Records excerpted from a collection
......

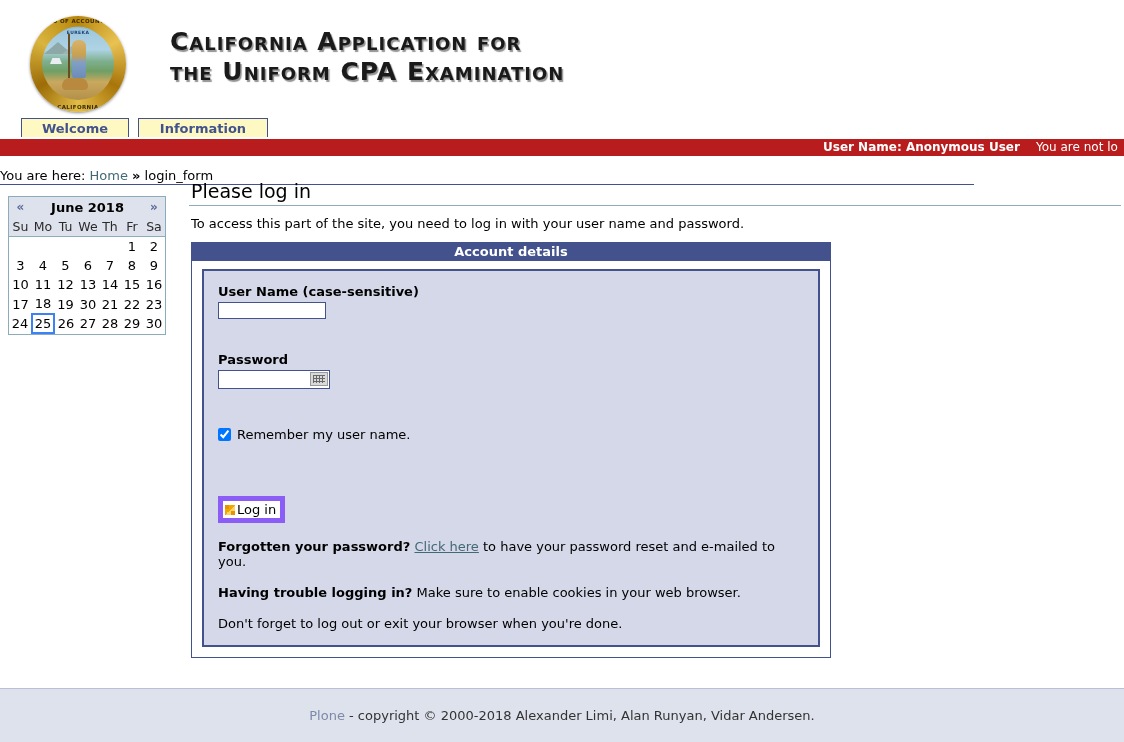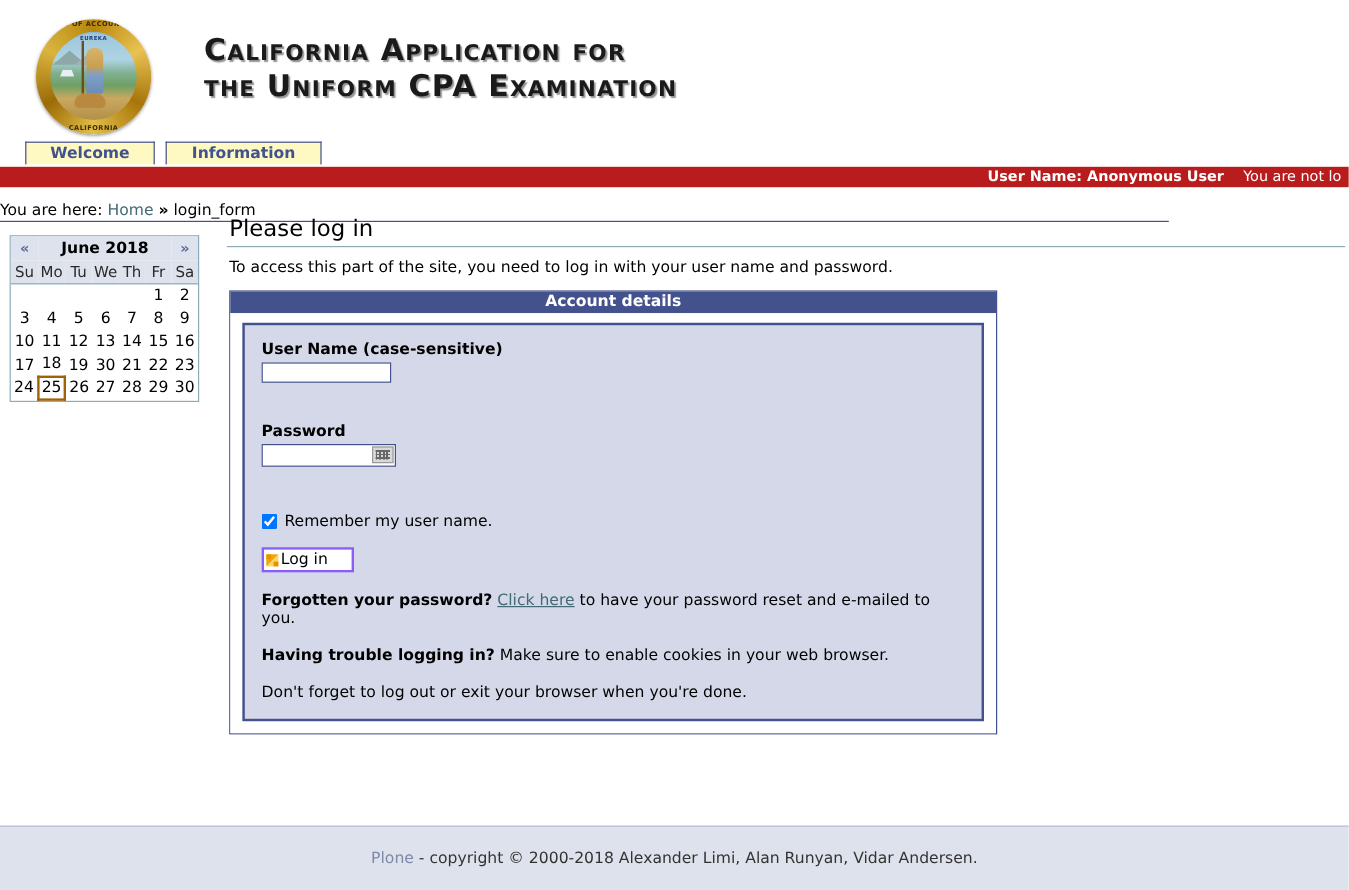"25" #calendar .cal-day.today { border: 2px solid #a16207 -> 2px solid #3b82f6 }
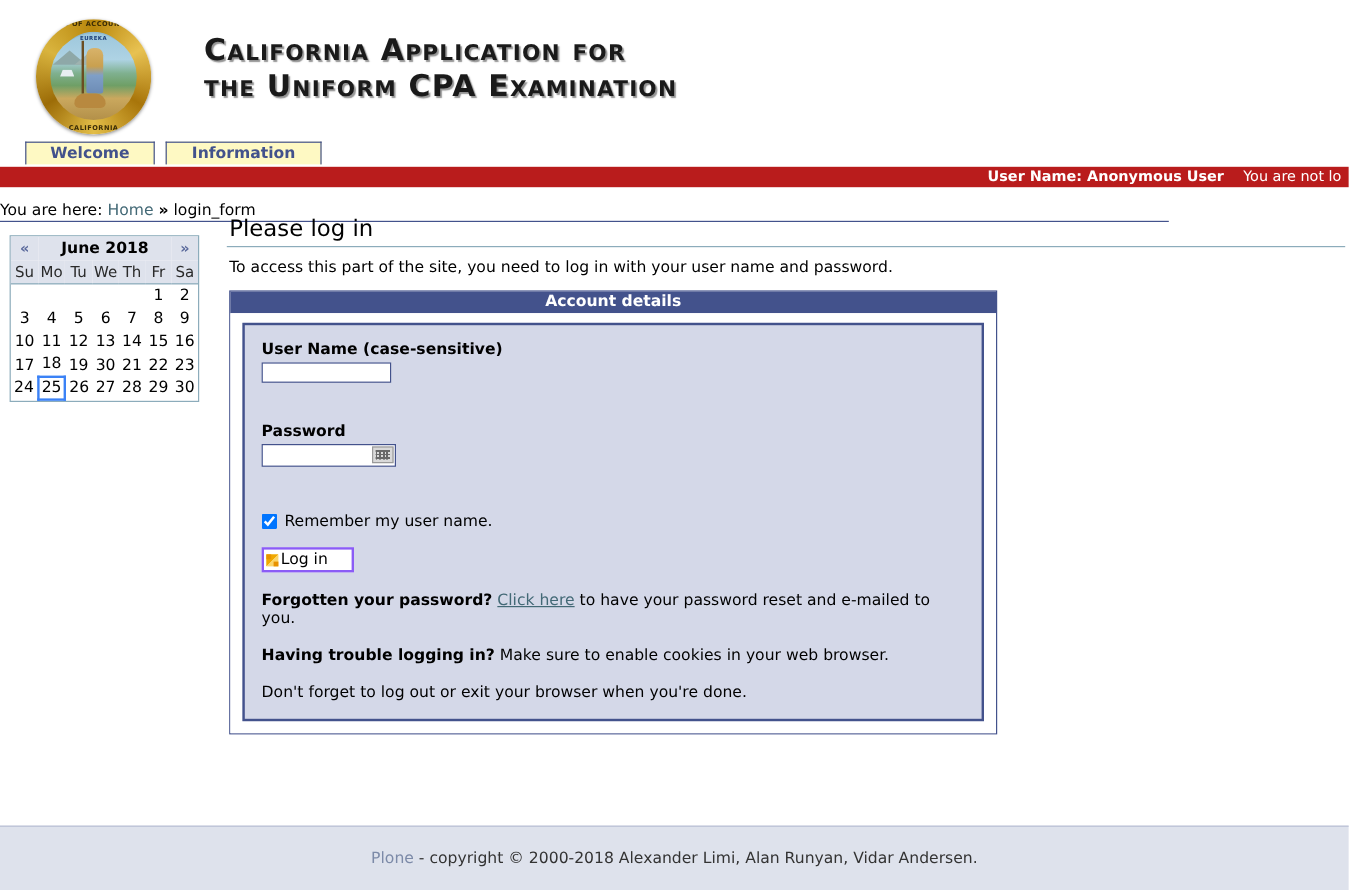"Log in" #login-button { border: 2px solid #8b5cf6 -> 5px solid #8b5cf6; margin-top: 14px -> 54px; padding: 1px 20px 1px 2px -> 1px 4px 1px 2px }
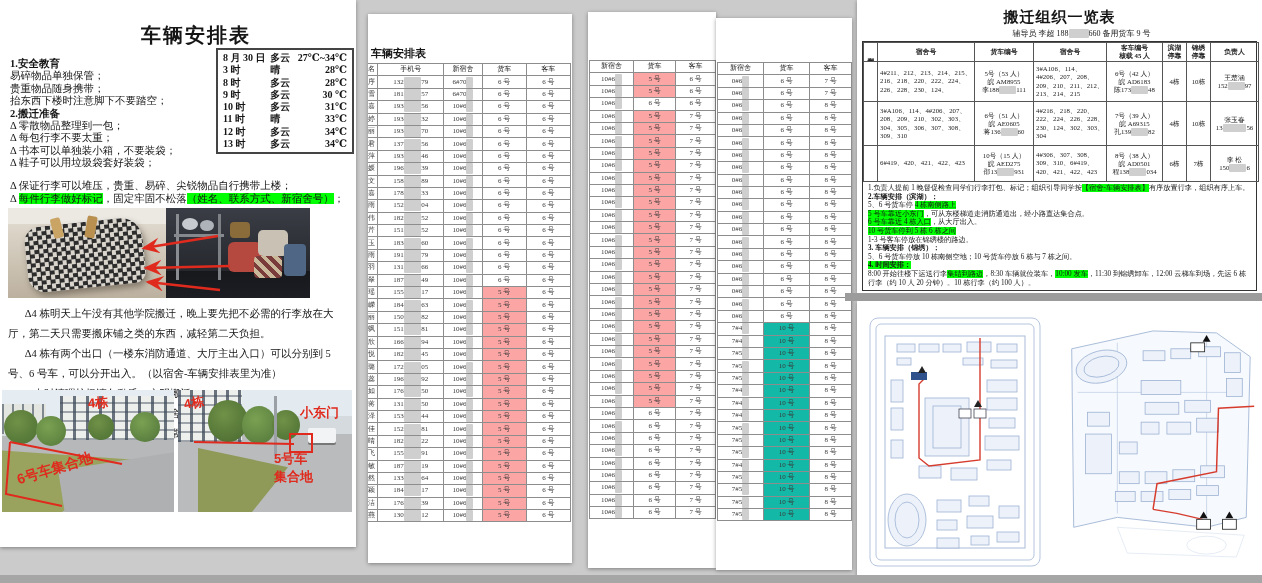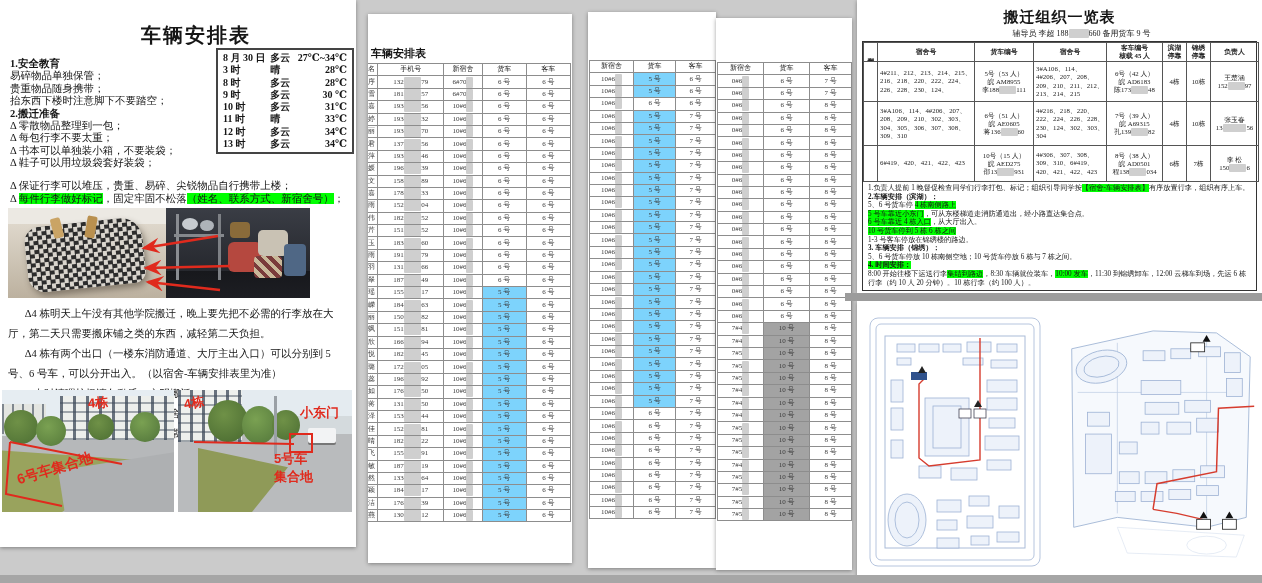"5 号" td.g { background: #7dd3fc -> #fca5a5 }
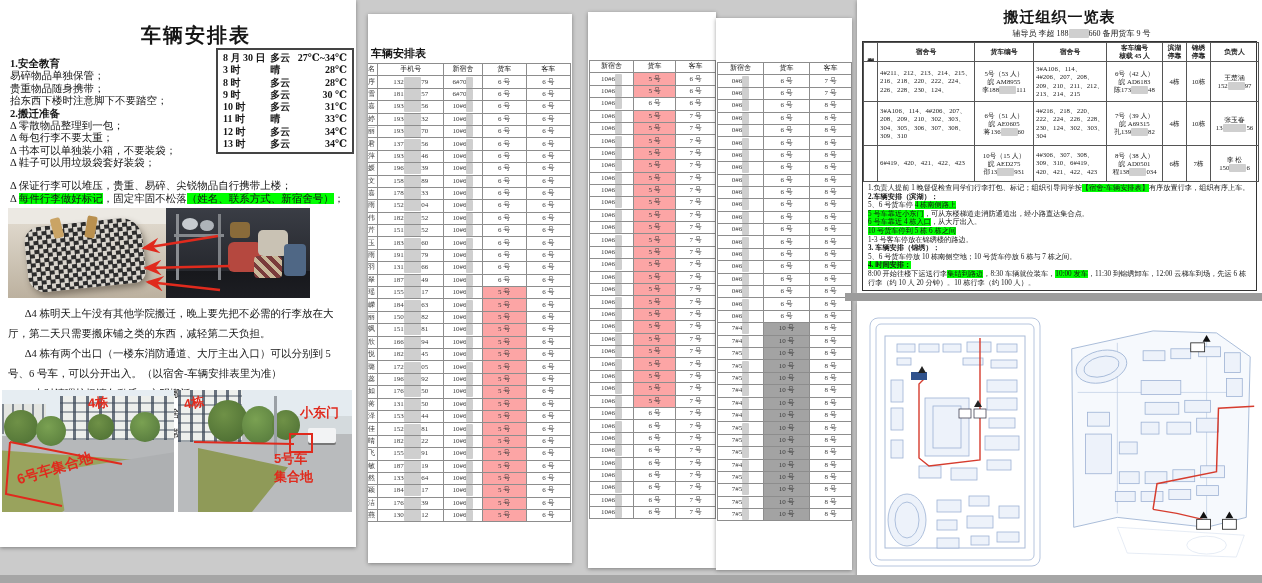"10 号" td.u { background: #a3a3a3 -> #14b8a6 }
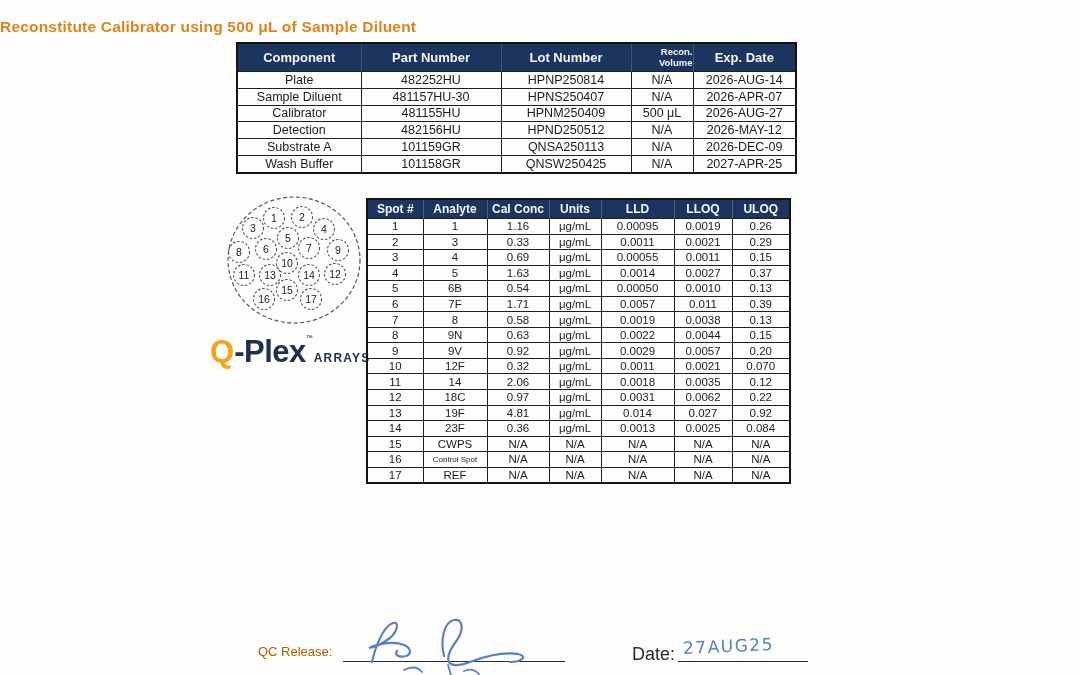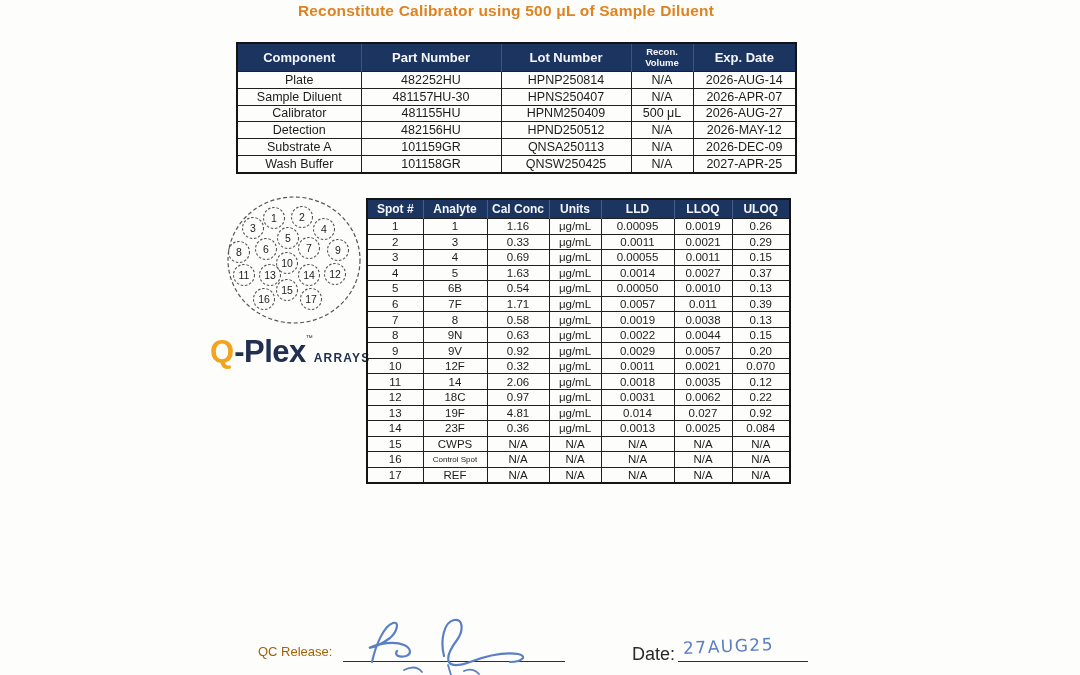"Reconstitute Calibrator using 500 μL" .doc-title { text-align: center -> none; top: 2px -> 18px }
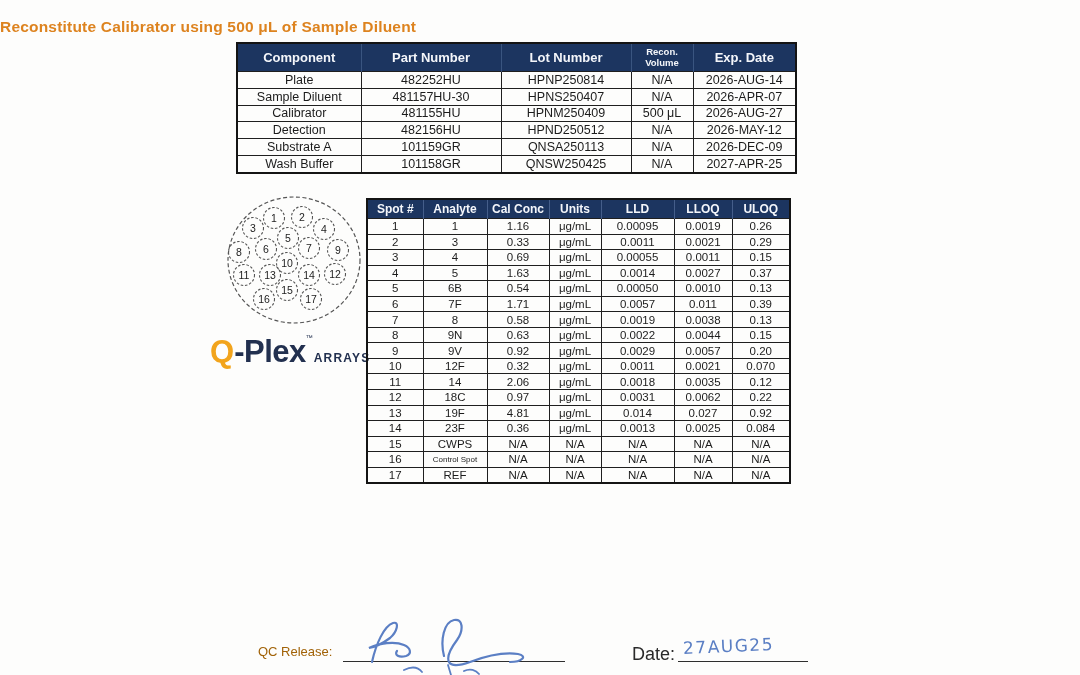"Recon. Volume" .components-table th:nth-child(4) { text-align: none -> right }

......

Aim of the exercise — Please repeat exactly the lines from the one containing "2px solid #8b5cf6" through the end of the entries, both included, omitting pictures.

Solved problem —
"Log in" #login-button { border: 2px solid #8b5cf6 -> 5px solid #8b5cf6; margin-top: 14px -> 54px; padding: 1px 20px 1px 2px -> 1px 4px 1px 2px }
"5 号" td.g { background: #7dd3fc -> #fca5a5 }
"10 号" td.u { background: #a3a3a3 -> #14b8a6 }
"Reconstitute Calibrator using 500 μL" .doc-title { text-align: center -> none; top: 2px -> 18px }
"Recon. Volume" .components-table th:nth-child(4) { text-align: none -> right }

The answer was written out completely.